Code change snippets:
________________________

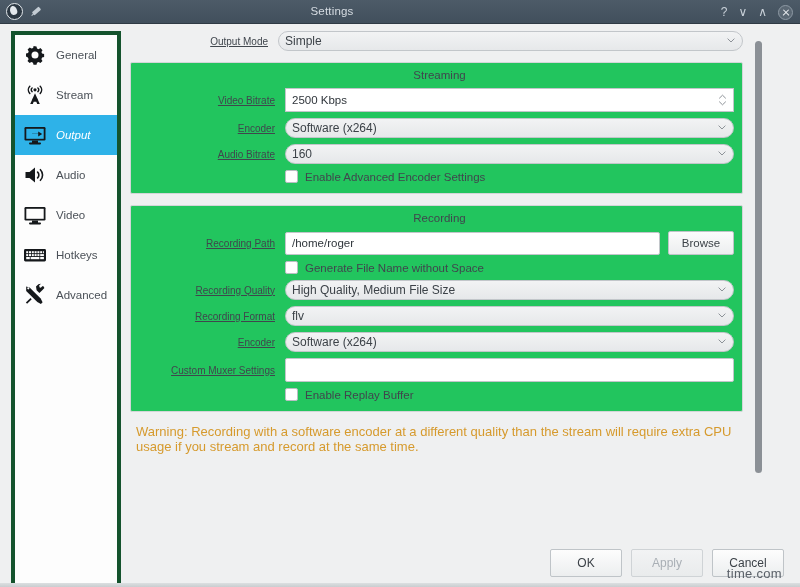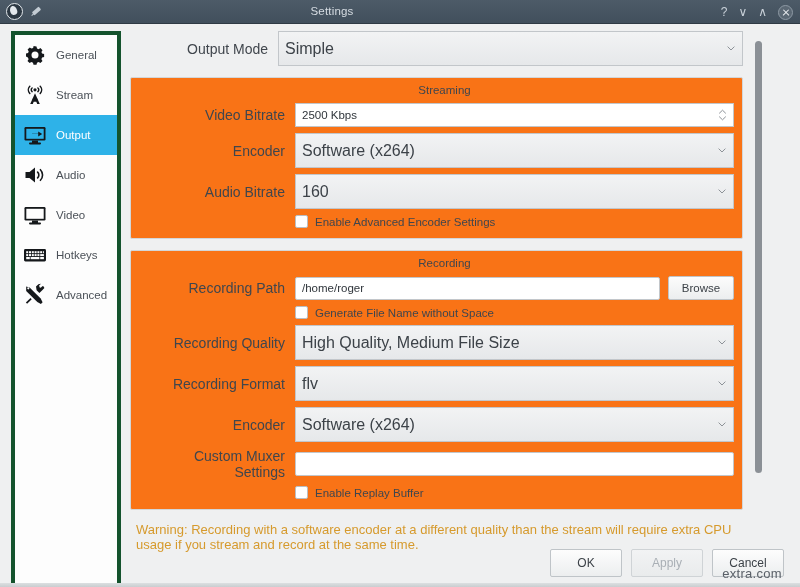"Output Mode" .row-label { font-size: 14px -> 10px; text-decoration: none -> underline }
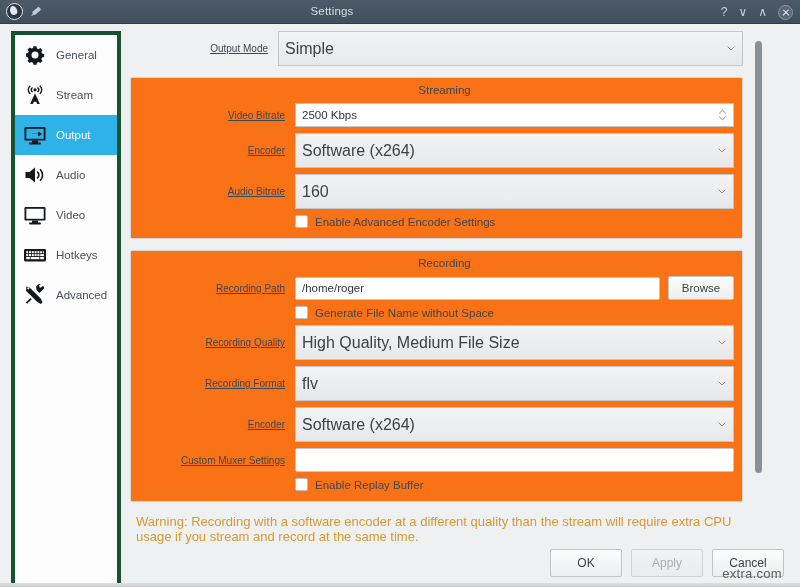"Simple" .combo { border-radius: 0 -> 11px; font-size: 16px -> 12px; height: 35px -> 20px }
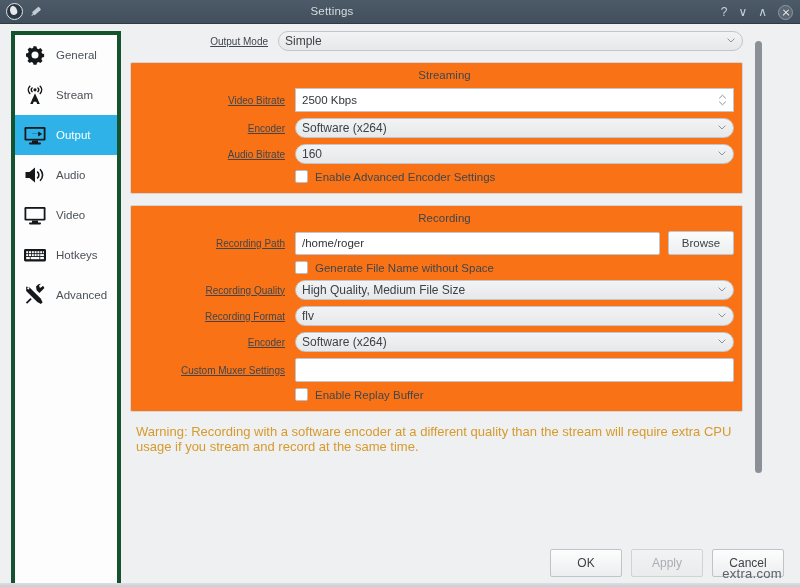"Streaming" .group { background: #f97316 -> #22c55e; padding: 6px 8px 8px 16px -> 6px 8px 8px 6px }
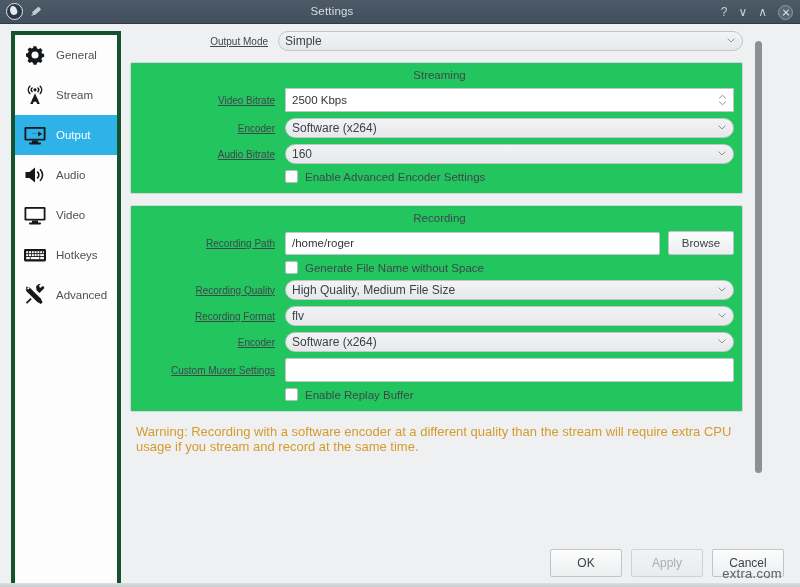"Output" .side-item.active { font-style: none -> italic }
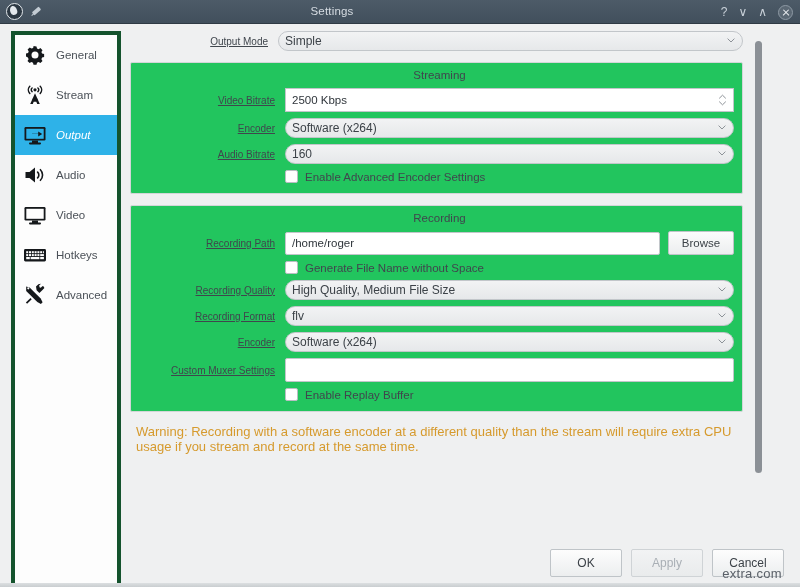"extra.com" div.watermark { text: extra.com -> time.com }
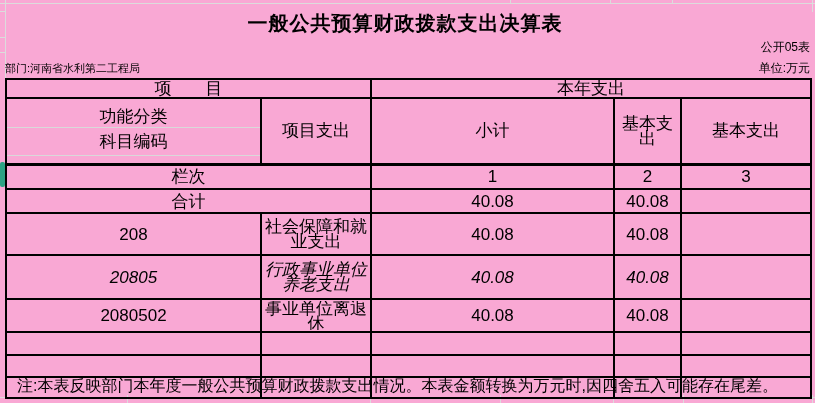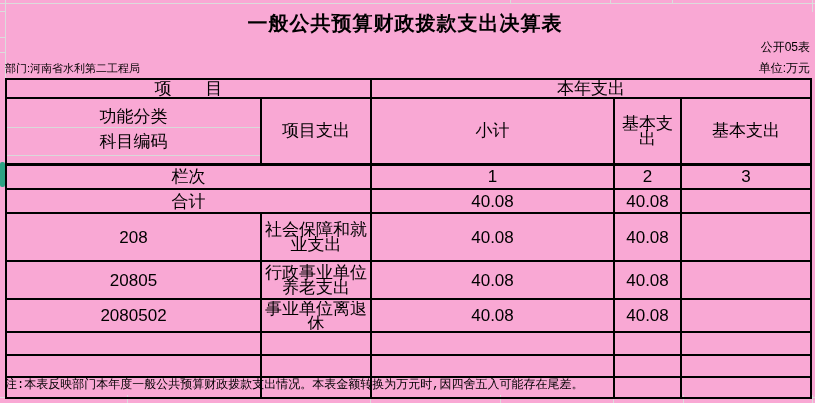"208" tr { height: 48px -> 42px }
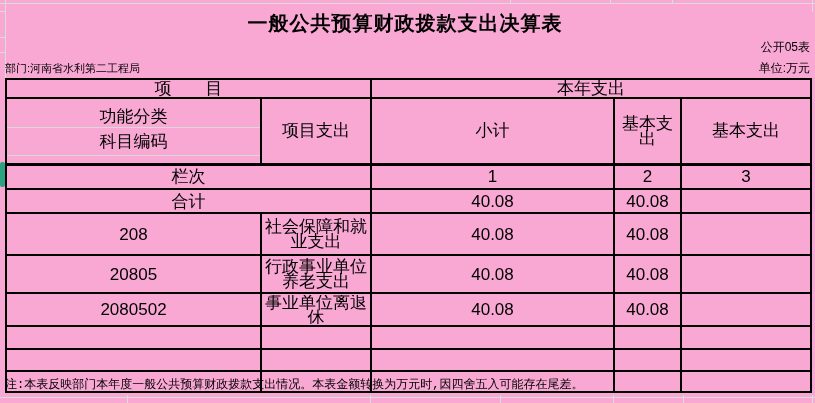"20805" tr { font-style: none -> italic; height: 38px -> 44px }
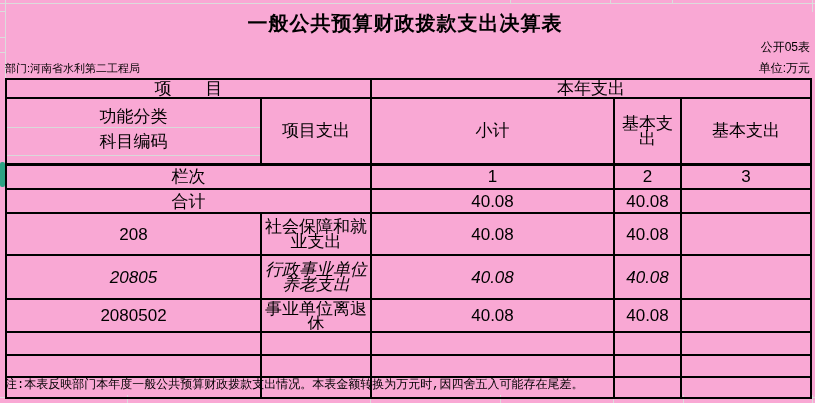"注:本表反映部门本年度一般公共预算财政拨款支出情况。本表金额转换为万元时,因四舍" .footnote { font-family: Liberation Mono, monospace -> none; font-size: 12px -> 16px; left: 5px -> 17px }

________________________

**Exercise aim**
Write the entries above out again exactly, omitting each image.

**Task solution**
"Output Mode" .row-label { font-size: 14px -> 10px; text-decoration: none -> underline }
"Simple" .combo { border-radius: 0 -> 11px; font-size: 16px -> 12px; height: 35px -> 20px }
"Streaming" .group { background: #f97316 -> #22c55e; padding: 6px 8px 8px 16px -> 6px 8px 8px 6px }
"Output" .side-item.active { font-style: none -> italic }
"extra.com" div.watermark { text: extra.com -> time.com }
"208" tr { height: 48px -> 42px }
"20805" tr { font-style: none -> italic; height: 38px -> 44px }
"注:本表反映部门本年度一般公共预算财政拨款支出情况。本表金额转换为万元时,因四舍" .footnote { font-family: Liberation Mono, monospace -> none; font-size: 12px -> 16px; left: 5px -> 17px }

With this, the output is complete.